Rick,
   I have a Rockwell AIM-65 and back in the day did a lot of laboratory data 
acquisition and other things with them. I interfaced one to an atomic 
absorption graphite furnace  to collect the readings and compute the parts per 
billion of various trace minerals in samples to translate 6 bit ticker tape 
code at 66.67 baud to 9600 baud ascii for a PDP-11/44. I did development on the 
AIM-65 and then transferred the code on EPROMs to Rockwell RM6500 single board 
cards usually. At home I made a ballistic chronometer with some aluminum foil 
and a resistor and my trusty AIM-65.

   The most interesting project was an instrument I designed to measure how 
stable a vegetable oil was to oxidation. The AIM-65 would test 16 samples using 
a wire wrapped relay board to sequence through the signals, an Intersil 7109 12 
bit A/D chip, a conductivity circuit, 32 Kbytes of RAM to hold data for 
plotting and a small 4 inch wide Radio Shack Pen Plotter. We built about five 
of them to use within our company, but had requests from customers for the 
instruments. Eventually, we out licensed the patents to an external company and 
I rewrote the software to run on a IBM PC. Later I rewrote the software in 
LabVIEW and it still runs in many labs where vegetable oils are refined or 
used. The analytical method  for it is called the “Oil Stability Index” and I 
wrote the official method (AOCS Cd12b-92) that defines it. If you search for 
“Oil Stability Index” you’ll find it is widely used in the field. It is also 
sometimes called the Rancimat method after another automated instrument 
introduced later that works in the same way.
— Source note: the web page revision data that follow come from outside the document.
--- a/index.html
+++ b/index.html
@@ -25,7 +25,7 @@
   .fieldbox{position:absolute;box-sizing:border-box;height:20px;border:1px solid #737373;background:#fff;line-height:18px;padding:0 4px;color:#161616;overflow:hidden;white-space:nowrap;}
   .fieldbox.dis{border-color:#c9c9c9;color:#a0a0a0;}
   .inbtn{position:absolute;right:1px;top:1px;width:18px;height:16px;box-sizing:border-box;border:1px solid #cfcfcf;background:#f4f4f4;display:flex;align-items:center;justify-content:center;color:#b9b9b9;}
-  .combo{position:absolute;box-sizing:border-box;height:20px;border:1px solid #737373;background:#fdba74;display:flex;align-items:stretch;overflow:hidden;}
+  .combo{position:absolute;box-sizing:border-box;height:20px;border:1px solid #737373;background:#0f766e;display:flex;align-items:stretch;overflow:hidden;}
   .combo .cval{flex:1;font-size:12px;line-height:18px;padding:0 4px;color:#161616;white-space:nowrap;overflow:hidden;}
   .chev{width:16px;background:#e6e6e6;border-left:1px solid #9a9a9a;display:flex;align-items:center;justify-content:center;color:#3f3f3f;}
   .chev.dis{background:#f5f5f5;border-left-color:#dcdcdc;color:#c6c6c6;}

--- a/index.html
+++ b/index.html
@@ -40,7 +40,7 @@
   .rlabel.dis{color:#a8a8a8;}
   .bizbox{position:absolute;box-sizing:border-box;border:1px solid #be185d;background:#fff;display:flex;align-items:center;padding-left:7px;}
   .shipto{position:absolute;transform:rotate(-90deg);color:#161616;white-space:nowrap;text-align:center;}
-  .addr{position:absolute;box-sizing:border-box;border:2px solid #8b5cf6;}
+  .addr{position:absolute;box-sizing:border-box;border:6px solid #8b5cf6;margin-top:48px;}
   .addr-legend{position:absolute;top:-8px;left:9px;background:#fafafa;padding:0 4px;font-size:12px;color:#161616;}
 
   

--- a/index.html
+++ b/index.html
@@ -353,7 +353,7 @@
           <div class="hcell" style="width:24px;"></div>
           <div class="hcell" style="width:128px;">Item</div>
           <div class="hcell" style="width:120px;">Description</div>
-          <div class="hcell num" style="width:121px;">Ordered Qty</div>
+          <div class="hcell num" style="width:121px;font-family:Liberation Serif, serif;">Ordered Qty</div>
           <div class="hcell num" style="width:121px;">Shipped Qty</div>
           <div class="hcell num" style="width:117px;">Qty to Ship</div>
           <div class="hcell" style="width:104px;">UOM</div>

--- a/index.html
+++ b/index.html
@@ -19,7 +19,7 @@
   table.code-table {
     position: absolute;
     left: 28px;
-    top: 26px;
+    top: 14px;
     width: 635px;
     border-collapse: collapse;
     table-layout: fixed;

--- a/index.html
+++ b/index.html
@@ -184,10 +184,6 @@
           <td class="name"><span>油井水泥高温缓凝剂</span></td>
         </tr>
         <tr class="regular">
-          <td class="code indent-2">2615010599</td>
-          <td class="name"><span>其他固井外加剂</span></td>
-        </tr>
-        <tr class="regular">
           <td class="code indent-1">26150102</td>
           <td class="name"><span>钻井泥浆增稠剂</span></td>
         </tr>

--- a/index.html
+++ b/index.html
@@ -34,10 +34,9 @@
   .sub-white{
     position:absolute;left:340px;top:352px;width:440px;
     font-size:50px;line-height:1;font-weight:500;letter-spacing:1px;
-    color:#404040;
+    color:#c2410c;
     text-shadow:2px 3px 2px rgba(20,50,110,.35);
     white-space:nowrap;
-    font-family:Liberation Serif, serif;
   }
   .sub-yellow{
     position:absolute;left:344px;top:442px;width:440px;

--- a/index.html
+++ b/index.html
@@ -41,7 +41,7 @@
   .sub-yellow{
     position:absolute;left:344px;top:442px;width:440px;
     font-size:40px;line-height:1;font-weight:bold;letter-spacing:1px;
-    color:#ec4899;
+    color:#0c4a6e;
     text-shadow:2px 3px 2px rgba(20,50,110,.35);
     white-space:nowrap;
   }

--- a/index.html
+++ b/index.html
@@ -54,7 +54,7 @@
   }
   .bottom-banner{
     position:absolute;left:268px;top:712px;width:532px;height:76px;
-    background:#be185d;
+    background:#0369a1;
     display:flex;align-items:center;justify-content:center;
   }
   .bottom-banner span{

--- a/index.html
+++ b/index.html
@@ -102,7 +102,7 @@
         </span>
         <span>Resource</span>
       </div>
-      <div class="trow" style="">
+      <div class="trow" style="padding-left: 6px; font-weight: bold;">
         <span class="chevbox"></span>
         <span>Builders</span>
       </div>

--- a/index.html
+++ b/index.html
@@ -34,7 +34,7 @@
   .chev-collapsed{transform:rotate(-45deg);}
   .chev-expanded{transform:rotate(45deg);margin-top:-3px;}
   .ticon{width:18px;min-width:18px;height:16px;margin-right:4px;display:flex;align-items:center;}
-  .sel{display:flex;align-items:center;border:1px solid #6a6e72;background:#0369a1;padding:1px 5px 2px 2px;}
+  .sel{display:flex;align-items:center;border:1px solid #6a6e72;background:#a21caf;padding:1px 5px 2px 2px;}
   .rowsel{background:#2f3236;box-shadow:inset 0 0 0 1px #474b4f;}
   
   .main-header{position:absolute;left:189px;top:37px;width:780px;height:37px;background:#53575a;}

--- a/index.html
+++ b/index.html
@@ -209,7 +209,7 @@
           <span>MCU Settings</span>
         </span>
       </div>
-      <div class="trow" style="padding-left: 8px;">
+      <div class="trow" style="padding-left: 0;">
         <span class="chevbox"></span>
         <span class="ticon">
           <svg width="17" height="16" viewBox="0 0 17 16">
  When I do get my AIM-65 out to play, it often is catatonic at first. I’ve 
found that (at least for mine) it is related to the inexpensive IC sockets 
Rockwell used in it. Usually some Deoxit or tuner cleaner on the sockets and 
reseating some ROM chips is all that is needed to get it going. That said you 
certainly could have more complicated issues as well.